Seguir a Cristo en cualquier ambiente y circunstancias



Cuando Jesús inició su vida pública, muchos vecinos y parientes le tomaron por loco, y en su primera visita a Nazaret, que leemos en el Evangelio de la Misa, sus paisanos se niegan a ver en Él nada sobrenatural y extraordinario. En sus palabras se puede ver la envidia, apenas contenida. ¿De dónde le viene a este esa sabiduría y esos poderes? ¿No es este el hijo del artesano?... Y se escandalizaban de Él.

Desde el principio, Jesús arrostró una corriente de maledicencias y de desprecios, nacidas de egoísmos cobardes, porque proclamaba la Verdad sin respetos humanos. Esa corriente iría aumentando con los años, hasta desatarse en calumnias y en persecución abierta, que le llevaría a la muerte. Sus mismos enemigos reconocerán en ocasiones diversas: Maestro, sabemos que eres sincero y que con verdad enseñas el camino de Dios, sin darte cuidado de nadie, y que no haces acepción de personas.

La misma disposición –desprendimiento de juicios y alabanzas– pide el Maestro a sus discípulos. Los cristianos debemos cultivar y defender el debido prestigio profesional, moral y social, justamente labrado, porque forma parte de la dignidad humana, y para llevar a cabo la labor apostólica que hemos de realizar en medio de nuestras tareas. Pero no debemos olvidar que, en muchas ocasiones, nuestra conducta chocará con el comportamiento de los que se oponen a la moral cristiana, o de aquellos otros que se han aburguesado en el seguimiento de Cristo. Además, el Señor nos puede pedir también –en circunstancias extraordinarias– que renunciemos incluso a ese patrimonio de honra, y aun a la misma vida. Y a eso estamos dispuestos, con la ayuda de la gracia. Todo lo nuestro es del Señor.

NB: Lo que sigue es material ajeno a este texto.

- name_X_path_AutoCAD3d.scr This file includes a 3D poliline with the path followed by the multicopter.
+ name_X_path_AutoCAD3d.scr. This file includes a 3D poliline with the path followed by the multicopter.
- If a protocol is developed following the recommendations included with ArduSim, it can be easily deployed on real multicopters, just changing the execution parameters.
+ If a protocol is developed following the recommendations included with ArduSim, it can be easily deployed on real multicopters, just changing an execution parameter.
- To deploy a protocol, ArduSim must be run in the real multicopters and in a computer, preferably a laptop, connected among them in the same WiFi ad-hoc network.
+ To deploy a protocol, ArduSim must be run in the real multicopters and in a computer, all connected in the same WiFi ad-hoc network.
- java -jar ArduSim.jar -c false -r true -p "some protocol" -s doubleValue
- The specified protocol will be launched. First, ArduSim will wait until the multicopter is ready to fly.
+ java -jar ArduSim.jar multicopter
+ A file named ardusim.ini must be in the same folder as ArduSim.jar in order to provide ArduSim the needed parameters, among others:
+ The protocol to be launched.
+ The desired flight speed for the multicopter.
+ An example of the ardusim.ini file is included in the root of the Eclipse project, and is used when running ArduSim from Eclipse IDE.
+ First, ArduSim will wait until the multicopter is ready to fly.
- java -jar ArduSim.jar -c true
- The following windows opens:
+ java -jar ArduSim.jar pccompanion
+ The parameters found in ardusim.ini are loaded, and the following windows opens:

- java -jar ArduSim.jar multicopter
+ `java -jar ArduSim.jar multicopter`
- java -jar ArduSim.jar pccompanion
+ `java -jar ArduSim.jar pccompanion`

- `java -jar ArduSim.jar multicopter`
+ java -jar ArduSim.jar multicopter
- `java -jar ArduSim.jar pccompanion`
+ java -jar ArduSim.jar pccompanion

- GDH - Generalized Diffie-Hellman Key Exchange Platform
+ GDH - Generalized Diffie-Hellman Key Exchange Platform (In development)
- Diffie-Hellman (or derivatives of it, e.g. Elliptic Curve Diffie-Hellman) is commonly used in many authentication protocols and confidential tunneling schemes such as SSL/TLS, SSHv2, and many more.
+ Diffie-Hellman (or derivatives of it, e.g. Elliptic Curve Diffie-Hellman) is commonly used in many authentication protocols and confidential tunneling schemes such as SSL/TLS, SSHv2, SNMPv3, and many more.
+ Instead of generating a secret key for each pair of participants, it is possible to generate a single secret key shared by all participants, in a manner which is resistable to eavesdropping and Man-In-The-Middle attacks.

El cristiano debe rechazar el miedo de parecer chocante si, por vivir como discípulo de Cristo, su conducta es mal interpretada o claramente rechazada. Quien ocultara su condición de cristiano en medio de un ambiente de costumbres paganas, se doblegaría, por cobardía, al respeto humano, y sería merecedor de aquellas palabras de Jesús: quien me niegue ante los hombres, Yo también le negaré ante mi Padre que está en los cielos. El Señor nos enseña que la confesión de la fe –con todas sus consecuencias, en cualquier ambiente– es condición para ser discípulo suyo.

De este modo se comportaron muchos fieles seguidores de Jesús, como José de Arimatea y Nicodemo, que –siendo discípulos ocultos del Señor– no tuvieron inconveniente en dar la cara a la hora en que humanamente parece todo perdido, pues Jesús ha muerto crucificado. Ellos, al contrario de otros, «son valientes declarando ante la autoridad su amor a Cristo –“audacter”– con audacia, a la hora de la cobardía». Así se comportaron después los Apóstoles, que se mostraron firmes ante el abuso del Sanedrín y ante las persecuciones de los paganos, bien convencidos de que la doctrina de la Cruz de Cristo es necedad para los que se pierden, pero para los que se salvan, para nosotros, es fuerza de Dios. Y el mismo San Pablo, que nunca se avergonzó de predicar el Evangelio, escribía a su discípulo Timoteo: no nos ha dado Dios un espíritu de temor, sino de fortaleza, de amor y de templanza. No te avergüences jamás del testimonio de nuestro Señor. Son palabras dirigidas hoy a nosotros para que mantengamos la fidelidad al Maestro cuando las circunstancias o el ambiente se presenta adverso.